While the ongoing pandemic has created a sense of sustained panic among us, working at home has created a small kitty of savings for salaried millennials. Lessened commute costs and curtailed social visits may have resulted in an extra bit of cash. So the question is how to put it to best use? We caught up with Rahul Jain, head of Edelweiss’s Wealth Management business for salaried professionals and high net worth individuals (HNIs), on how to invest these savings.
How much percentage of one’s salary do you estimate the pandemic-related restrictions saved for an individual?
There have been savings in the cost of travel, discretionary expenses like shopping, dining outside, and entertainment among others, and there has been an increase in household expenses like electricity, telephone, internet, etc. However, on a net basis, savings in incurred costs could be anywhere in the range of 15%-20% of individual’s monthly incomes.
How can a new investor make the best use of the savings?
These savings may be unexpected, and you may resume spending once when normalcy returns. However, one should be careful and realise the importance of these savings and put it to some important use.

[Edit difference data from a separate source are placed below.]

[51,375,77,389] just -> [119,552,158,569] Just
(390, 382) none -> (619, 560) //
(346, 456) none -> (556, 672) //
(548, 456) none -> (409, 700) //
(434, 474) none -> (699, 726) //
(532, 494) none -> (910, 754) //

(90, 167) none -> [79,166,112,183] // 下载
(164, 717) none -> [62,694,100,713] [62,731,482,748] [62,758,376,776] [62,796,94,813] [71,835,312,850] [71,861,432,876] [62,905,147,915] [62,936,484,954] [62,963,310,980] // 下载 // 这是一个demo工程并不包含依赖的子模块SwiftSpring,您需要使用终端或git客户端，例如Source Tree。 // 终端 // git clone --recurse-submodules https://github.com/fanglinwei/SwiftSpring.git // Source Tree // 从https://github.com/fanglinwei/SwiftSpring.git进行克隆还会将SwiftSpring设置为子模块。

You can use it to build a contingency fund to tide over any uncertainty related to cash flows in the future. If you have some debt, it would be an opportune moment to pay that back as well. Starting SIPs (Systematic Investment Plans) in equity funds can also be a good avenue for how you can invest these savings.
What advice would you give to a person who has already invested?

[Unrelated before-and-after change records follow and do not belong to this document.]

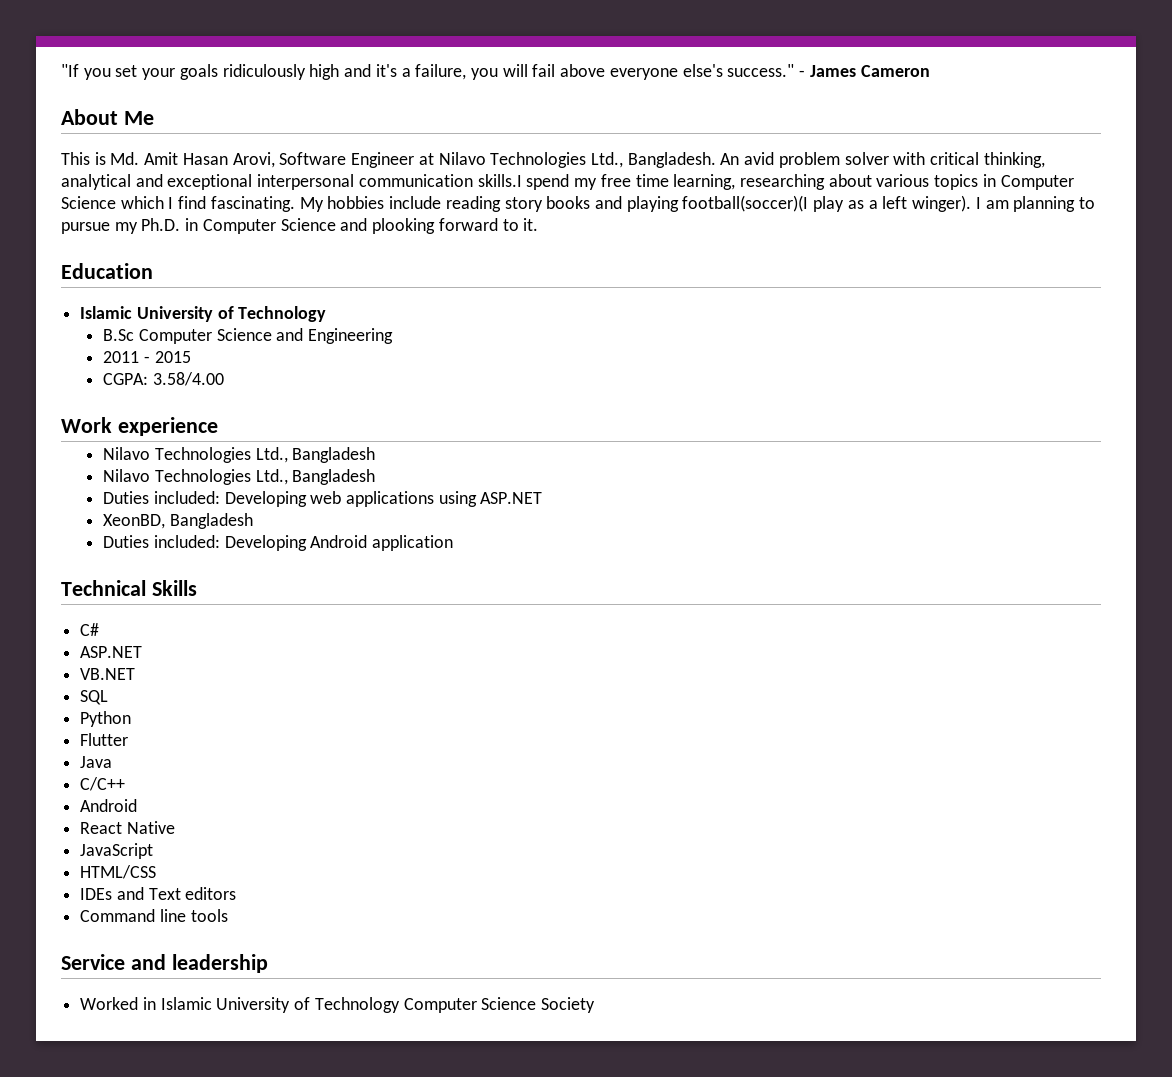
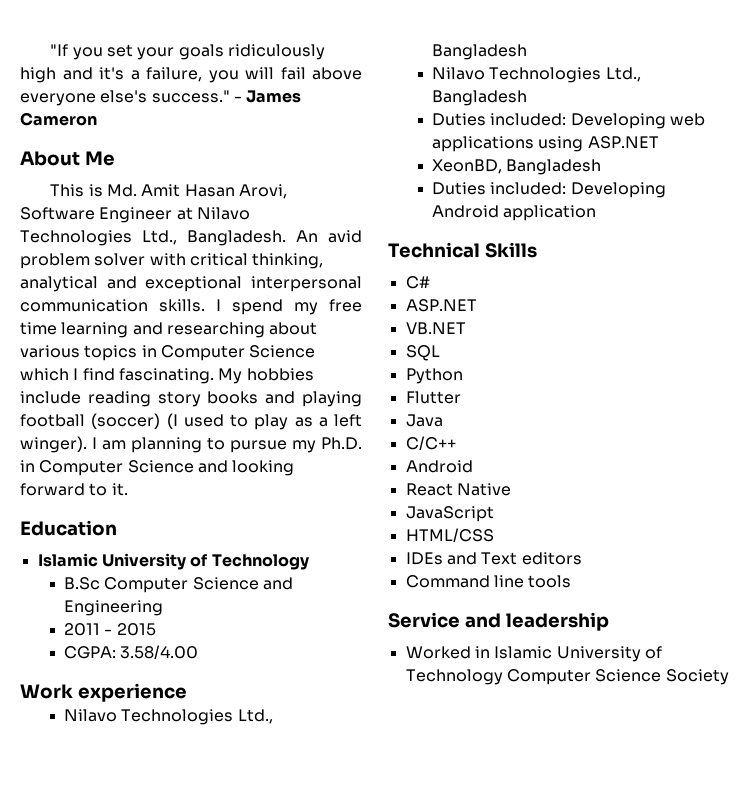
[477,174,522,187] skills.I -> [159,299,221,312] skills. I
[673,174,736,190] learning, -> [61,322,163,338] learning and
[682,195,809,212] football(soccer)(I -> [20,413,248,429] football (soccer) (I used to
[372,218,436,234] plooking -> [232,460,295,476] looking

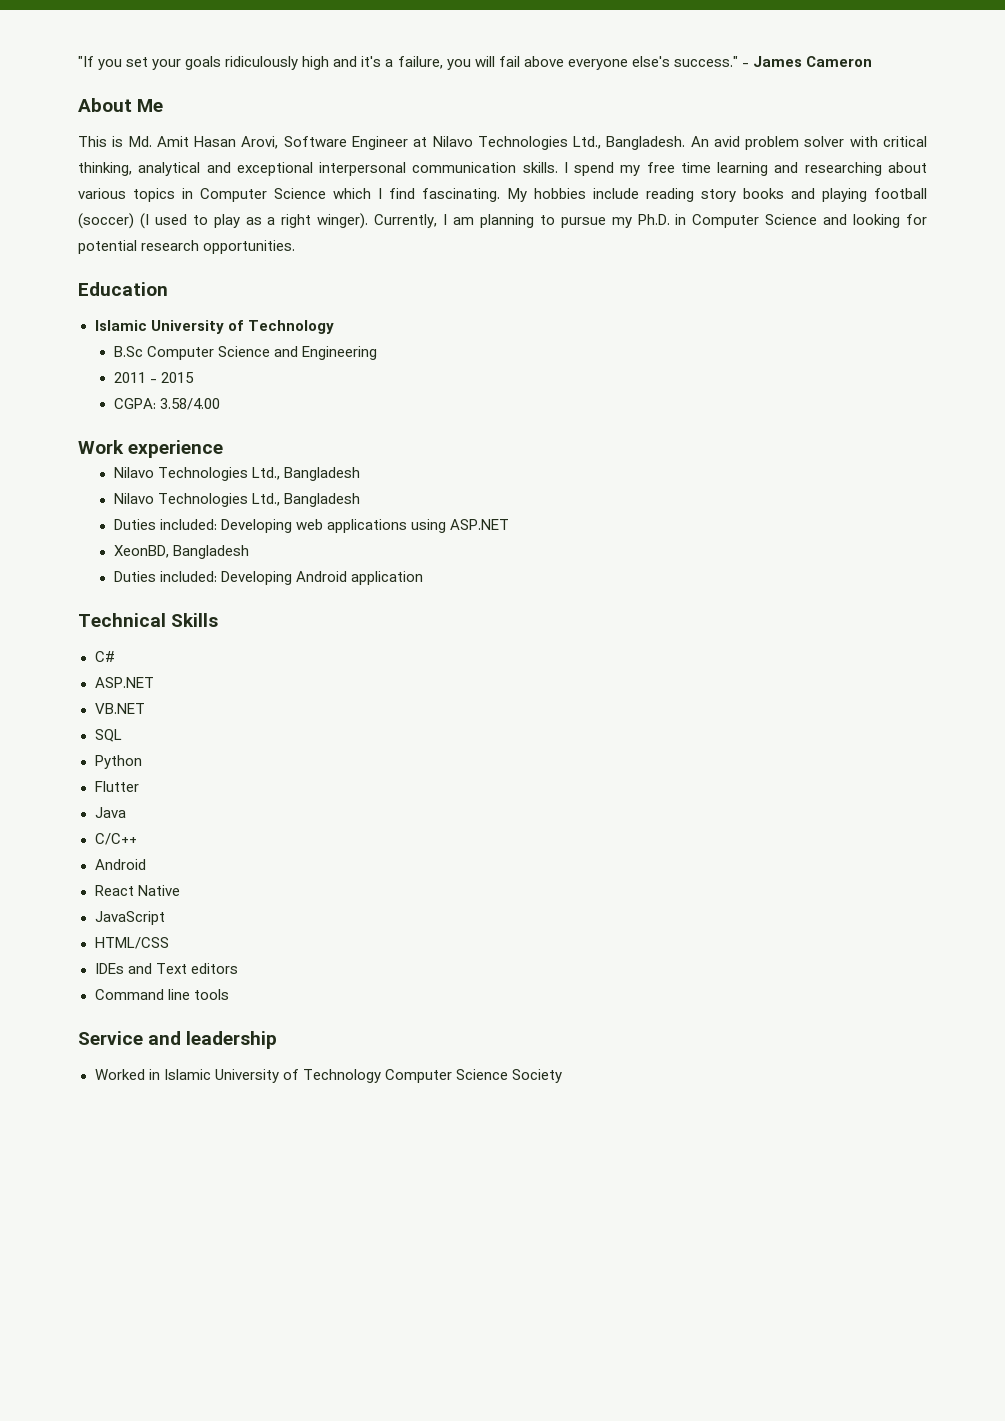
[334,414,362,427] [20,436,87,453] left winger). -> [281,213,438,229] right winger). Currently,
[20,483,128,496] forward to it. -> [905,214,927,225] [78,240,296,254] for potential research opportunities.

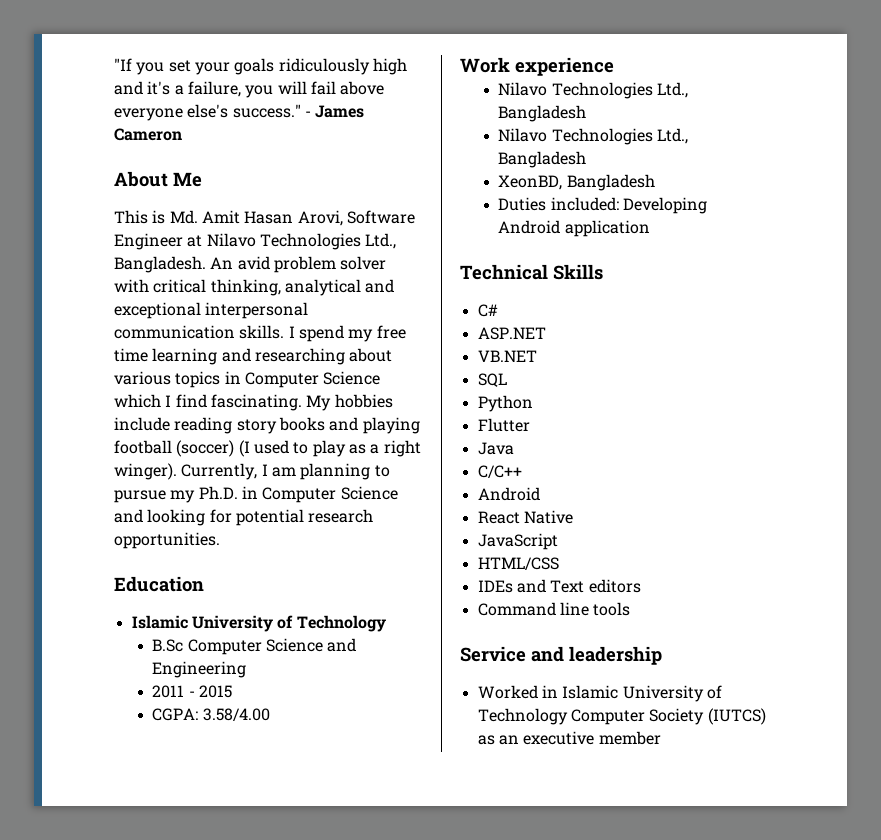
[113,519,510,533] // Duties included: Developing web applications using ASP.NET -> (587, 159) none
[455,1069,562,1083] Science Society -> [649,708,766,725] [477,731,661,745] Society (IUTCS) as an executive member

The ones who have already invested should continue to hold onto their investments. It would be a good idea to review the portfolio to ensure it is aligned to investor risk profile and performs optimally. Additional savings can be used to increase SIPs.

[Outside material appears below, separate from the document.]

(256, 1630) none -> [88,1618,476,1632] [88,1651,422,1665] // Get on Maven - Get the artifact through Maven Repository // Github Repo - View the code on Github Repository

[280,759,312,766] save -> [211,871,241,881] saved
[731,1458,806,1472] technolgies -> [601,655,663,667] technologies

Often new investors may think this isn’t the right time for investments. How would you alleviate these concerns?
It is natural for new investors to stay away from volatile markets. However, they may lose out on some of the attractive investment opportunities that arise due to uncertainty. Ideally, there is no right or wrong time for investment. More than the time, investments should be done keeping in mind one’s investment objective, investment horizon, risk profile, and opportunity at hand.
At the start of the pandemic, equity markets fell by 40% only to move up by more than 55%, over the next five months. For beginners, I would suggest they start with SIPs in well managed diversified equity funds rather than investing in stocks directly. SIPs take emotions out of the investing process and help view opportunities objectively.
What modes can one use to invest, and is it necessary to have a financial advisor?
Trying not to sound redundant, but SIP in equity funds is the best strategy for beginners. It would be prudent to engage the services of a financial advisor who can help in drawing an investment plan best suited to one’s investment objective, time horizon, and risk appetite.
Is it a good time to work towards short-term goals?
If one has important short-term goals, it can be secured using these additional savings. You should buy adequate health insurance cover for your entire family as well — a must in these times. If you are the primary breadwinner, an adequate life insurance cover is essential. This protects the family against any eventuality.